Problem requirements: Working from the records below, repeat exactly the lines starting at the line that contains "(327, 476) none" and ending at the line that contains "(500, 328) none", inclusive.

##### Supplied data

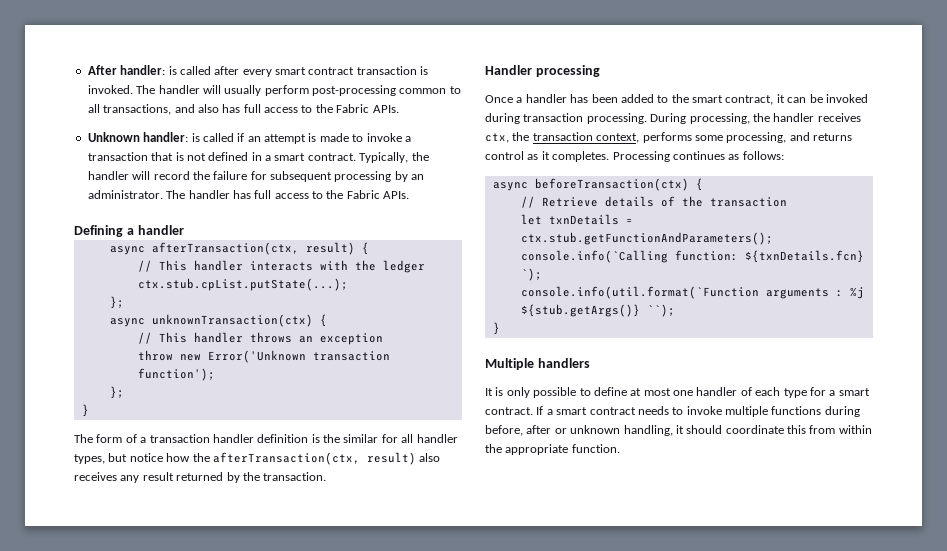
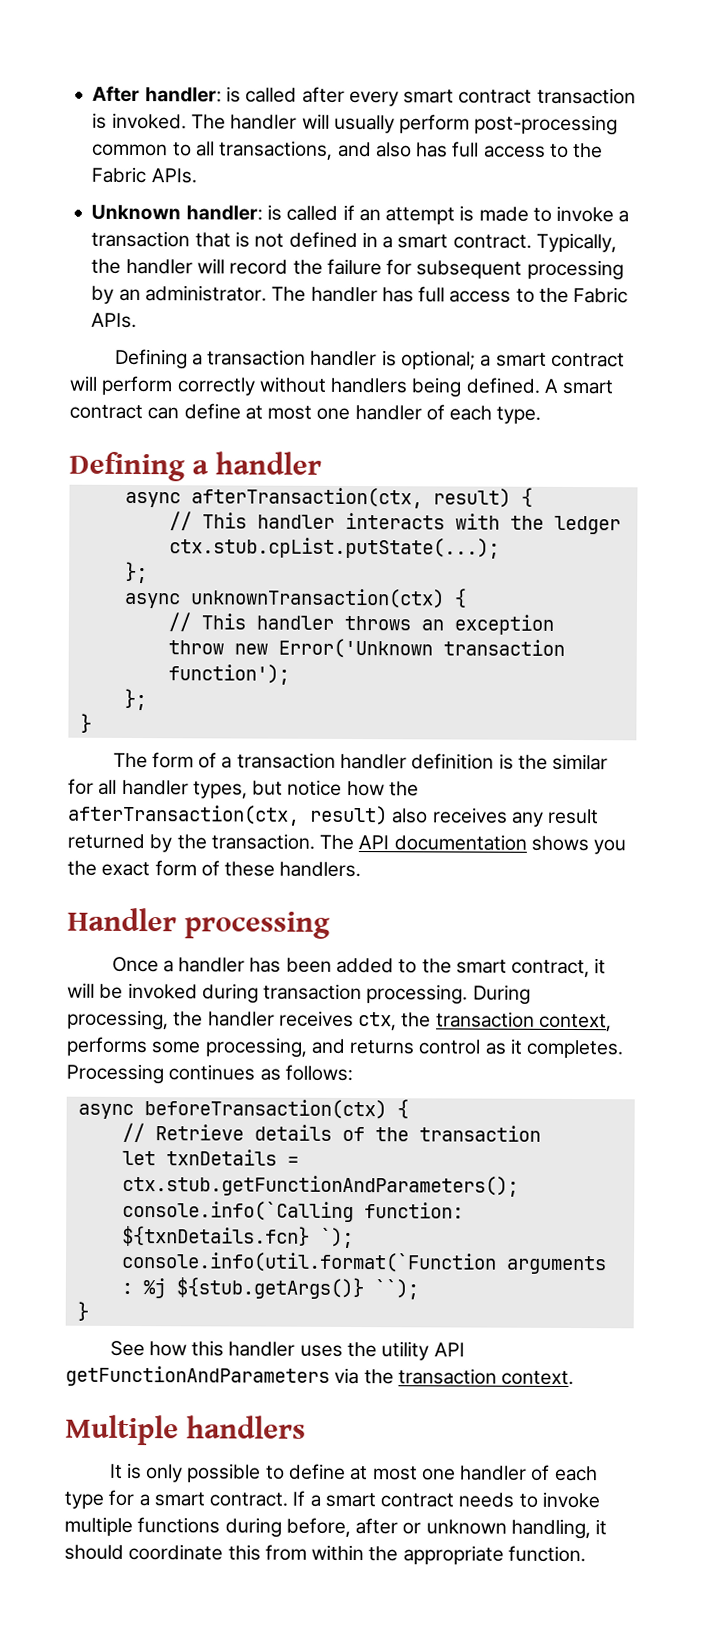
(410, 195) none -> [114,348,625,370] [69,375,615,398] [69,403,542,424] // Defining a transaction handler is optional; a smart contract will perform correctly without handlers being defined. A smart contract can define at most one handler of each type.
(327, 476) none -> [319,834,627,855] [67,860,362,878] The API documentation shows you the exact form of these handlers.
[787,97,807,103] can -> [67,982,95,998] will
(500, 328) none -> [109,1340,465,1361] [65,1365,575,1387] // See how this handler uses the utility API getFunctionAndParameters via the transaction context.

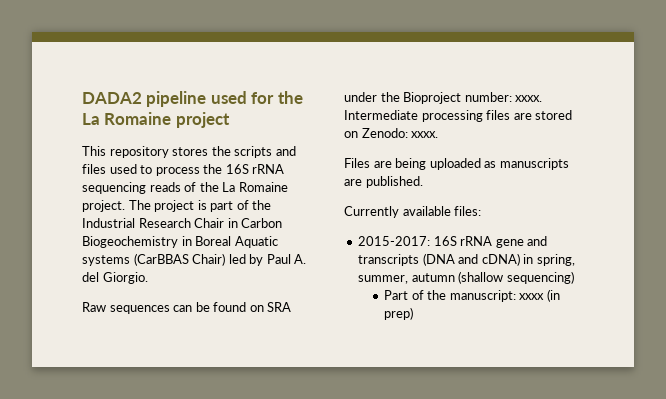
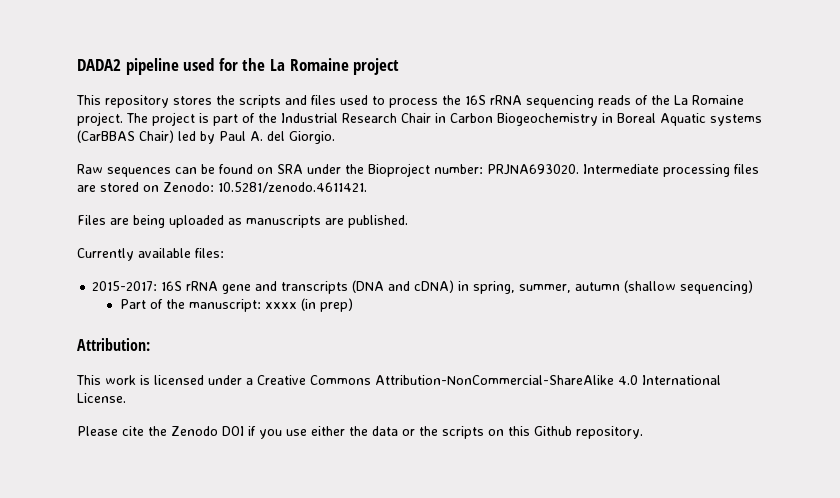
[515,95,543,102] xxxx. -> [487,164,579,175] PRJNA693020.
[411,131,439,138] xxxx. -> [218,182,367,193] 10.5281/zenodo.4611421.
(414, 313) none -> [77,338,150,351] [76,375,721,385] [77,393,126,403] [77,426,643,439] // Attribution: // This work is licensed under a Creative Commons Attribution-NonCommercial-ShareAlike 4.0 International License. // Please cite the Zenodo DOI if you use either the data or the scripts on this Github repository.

##########

Task result:
(327, 476) none -> [319,834,627,855] [67,860,362,878] The API documentation shows you the exact form of these handlers.
[787,97,807,103] can -> [67,982,95,998] will
(500, 328) none -> [109,1340,465,1361] [65,1365,575,1387] // See how this handler uses the utility API getFunctionAndParameters via the transaction context.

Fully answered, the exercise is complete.